Dall’Afghanistan all’Australia, dagli Emirati Arabi all’Indonesia, dalla Mongolia al Sud Africa, et ultra: provengono da settantacinque diversi Paesi i cortometraggi che, nel corso di una storia quasi ventennale, il Reggio Film Festival ha visionato e selezionato.
Il programma dell’edizione 2019, che avrà luogo a Reggio Emilia da domani al 18 novembre e che ha ottenuto il patrocinio del Consiglio d’Europa per la lunghissima attività di «sensibilizzazione del pubblico e promozione della diversità culturale», è la risultante di un intenso, ininterrotto ascolto delle pulsioni e dei bisogni della società: è per questo preciso motivo che l’ideatore e Direttore Artistico Alessandro Scillitani ha deciso, assieme allo staff di circa trenta persone da lui coordinato, di dedicare l’edizione in arrivo ai pressanti temi della tutela ambientale.

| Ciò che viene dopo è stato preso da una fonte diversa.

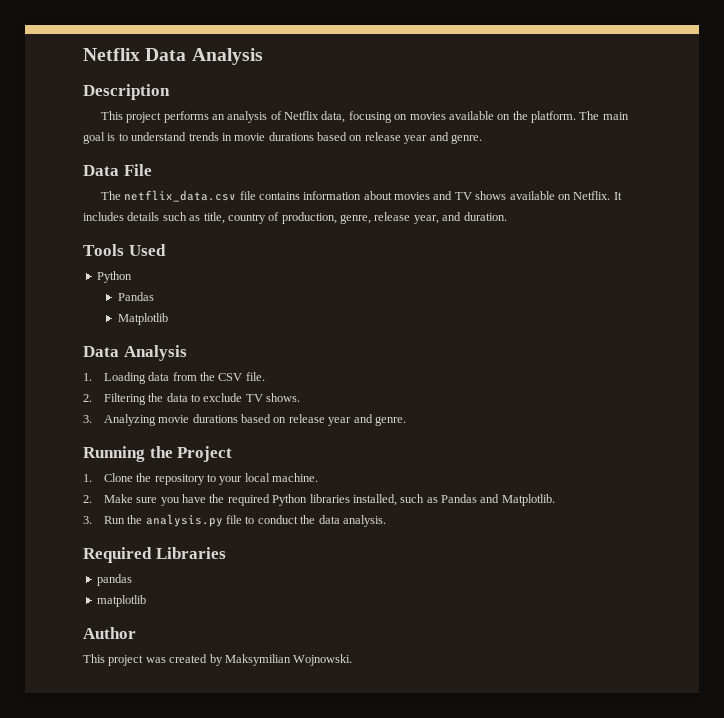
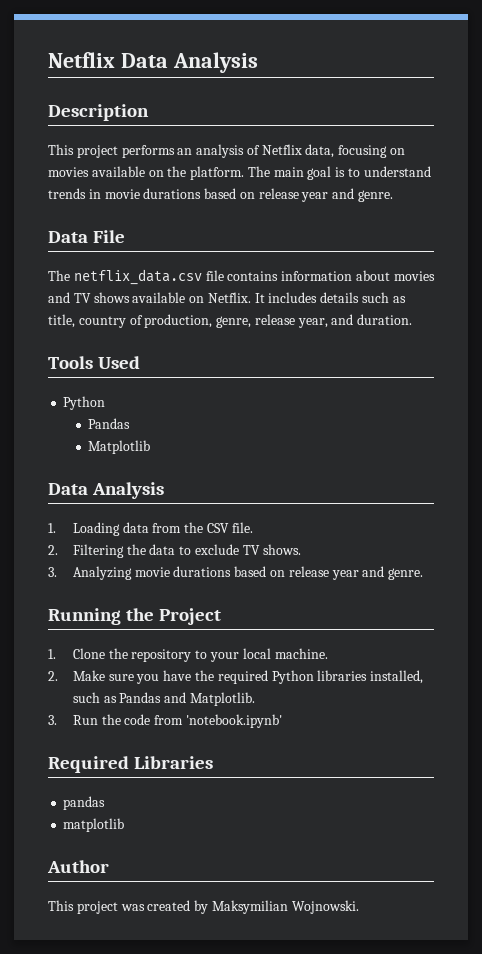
- 3. Run the analysis.py file to conduct the data analysis.
+ 3. Run the code from 'notebook.ipynb'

Terra è il titolo individuato per l’edizione numero 18 del Festival: «In un'epoca in cui gran parte del dibattito politico sembra concentrarsi sulla difesa dei confini e sulle paure» riflette Alessandro Scillitani (nella foto) «pochissima attenzione viene posta al tema dei cambiamenti climatici. Abbiamo quindi immaginato di dare spazio a riflessioni sul mondo, sull'ambiente e sulle trasformazioni in atto».

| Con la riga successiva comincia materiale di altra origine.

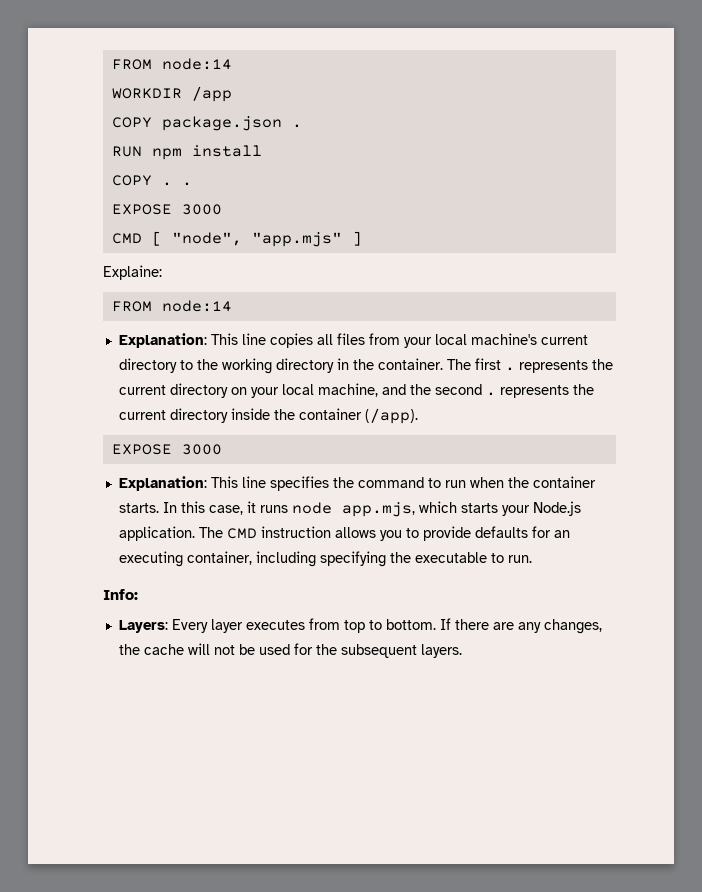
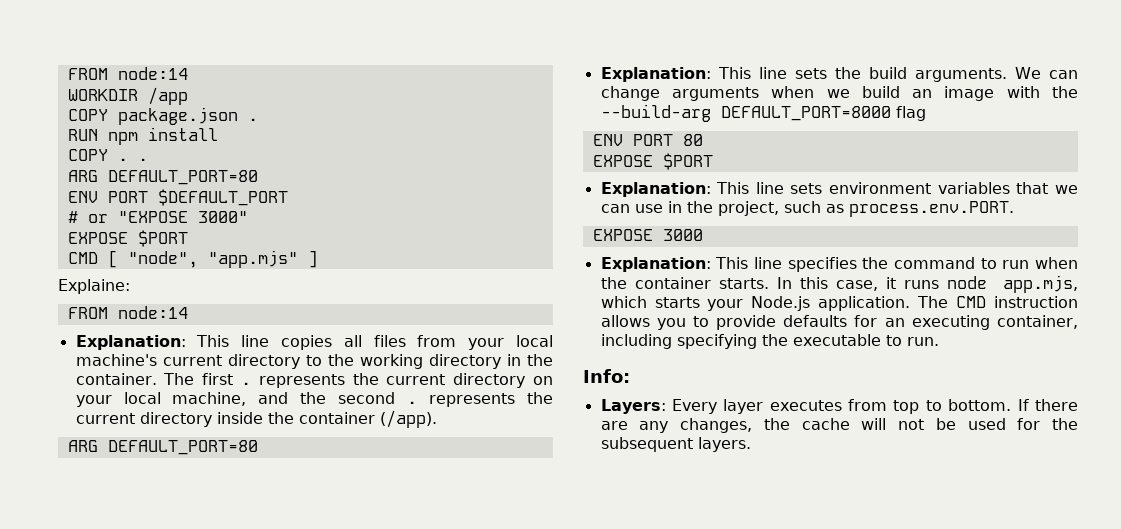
  COPY . .
- EXPOSE 3000
+ ARG DEFAULT_PORT=80
+ ENV PORT $DEFAULT_PORT
+ # or "EXPOSE 3000"
+ EXPOSE $PORT
  The first . represents the current directory on your local machine, and the second . represents the current directory inside the container (/app).
+ ARG DEFAULT_PORT=80
+ Explanation: This line sets the build arguments. We can change arguments when we build an image with the --build-arg DEFAULT_PORT=8000 flag
+ ENV PORT 80
+ EXPOSE $PORT
+ Explanation: This line sets environment variables that we can use in the project, such as process.env.PORT.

Alcune anticipazioni, a cura del Direttore Artistico: «Una perfetta sintesi tra Storia del Cinema e urgenze ambientali è rappresentata da Blade Runner di Ridley Scott, capolavoro del 1982 ambientato in una Los Angeles distopica dell'anno 2019.

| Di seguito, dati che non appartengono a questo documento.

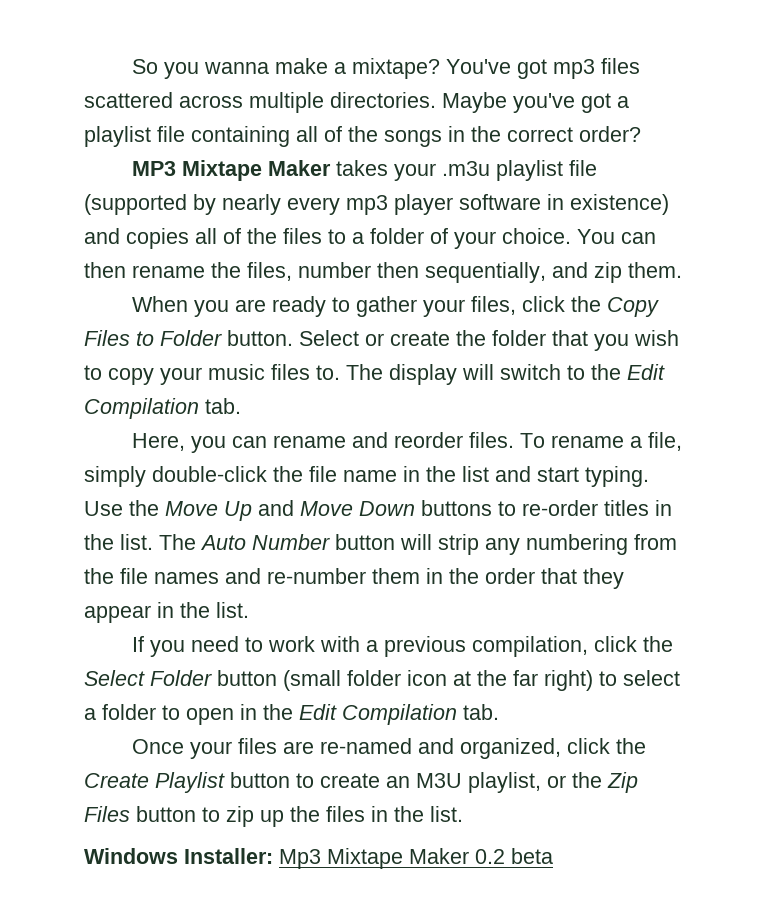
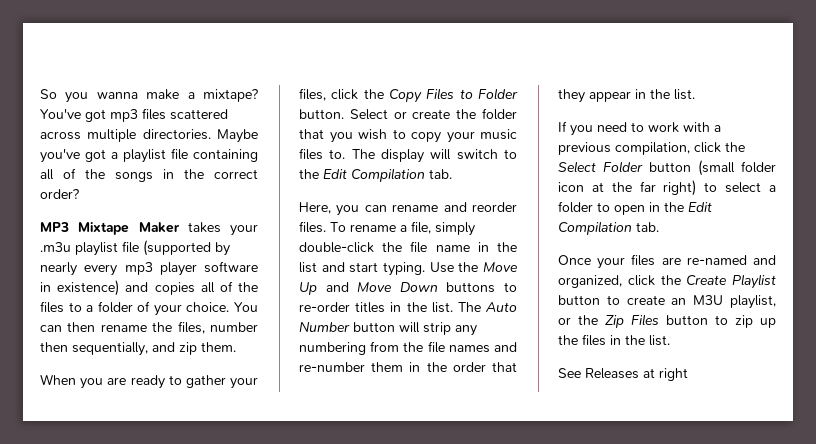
- Windows Installer: Mp3 Mixtape Maker 0.2 beta
+ See Releases at right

A partire da questa “coincidenza” organizzeremo un incontro internazionale tra studiosi, esperti di cinema e di ecologia per interrogarci su come la Settima Arte possa concretamente contribuire alla salvaguardia del Pianeta. Presenteremo inoltre il nuovissimo, spettacolare docufilm canadese Antropocene - L'epoca umana di Jennifer Baichwal, Edward Burtynsky e Nicholas de Pencier. In collaborazione con la Libreria Punto Einaudi - Strand saranno proposti una serie di incontri con l’autore tra cui Ivano Marescotti, che presenterà il suo recentissimo libro Fatti veri. Racconti autobiografici e Paolo Rumiz, con Cronache di un viaggiatore impenitente. Non mancheranno l’arte coreutica, con la Festa della Danza e del Cinema organizzata da Fondazione Nazionale della danza – Aterballetto, il teatro, con il debutto assoluto di Saluti dalla Terra del Teatro dell’Orsa e la musica, con l’atteso concerto-spettacolo a tema ambientale del musicista e cantautore Massimo Zamboni (ex CCCP e C.S.I.). Ma il cuore del Festival rimane il cinema, con cortometraggi, ancora una volta provenienti da ogni parte del Pianeta, che verranno proiettati in diversi spazi della città.Conclude Alessandro Scillitani: «Anche quest'anno, tra le proiezioni dei cortometraggi, sarà presente la sezione speciale Città Mondo, riservata a quelli dedicati al dialogo interculturale e, d’intesa con l’Associazione Iniziativa Laica, verrà riproposta la sezione speciale Laicità. Torneranno, come ogni anno, la sezione Family per i corti dedicati a bambini e famiglie e la sezione Spazio Libero, per esprimere al meglio la propria creatività. Continuerà l'attività di workshop, tra cui quello ormai consueto condotto dal regista bosniaco Ado Hasanovic e quello sulla direzione della fotografia nell’era del digitale, per avvicinare questo mondo dalle più diverse prospettive, tecniche e poetiche. Programmeremo, infine, numerosi forum, approfondimenti e incontri, anche con i ragazzi dei Fridays for Future di Reggio Emilia».
Da una giuria di esperti sarà assegnato il Premio al Miglior Cortometraggio. Sono previsti altri riconoscimenti, e non mancherà il consueto Premio Giuria Popolare, che permetterà al pubblico in sala di votare il corto migliore. L’ingresso a tutte le iniziative, fatta eccezione per alcuni workshop, è gratuito.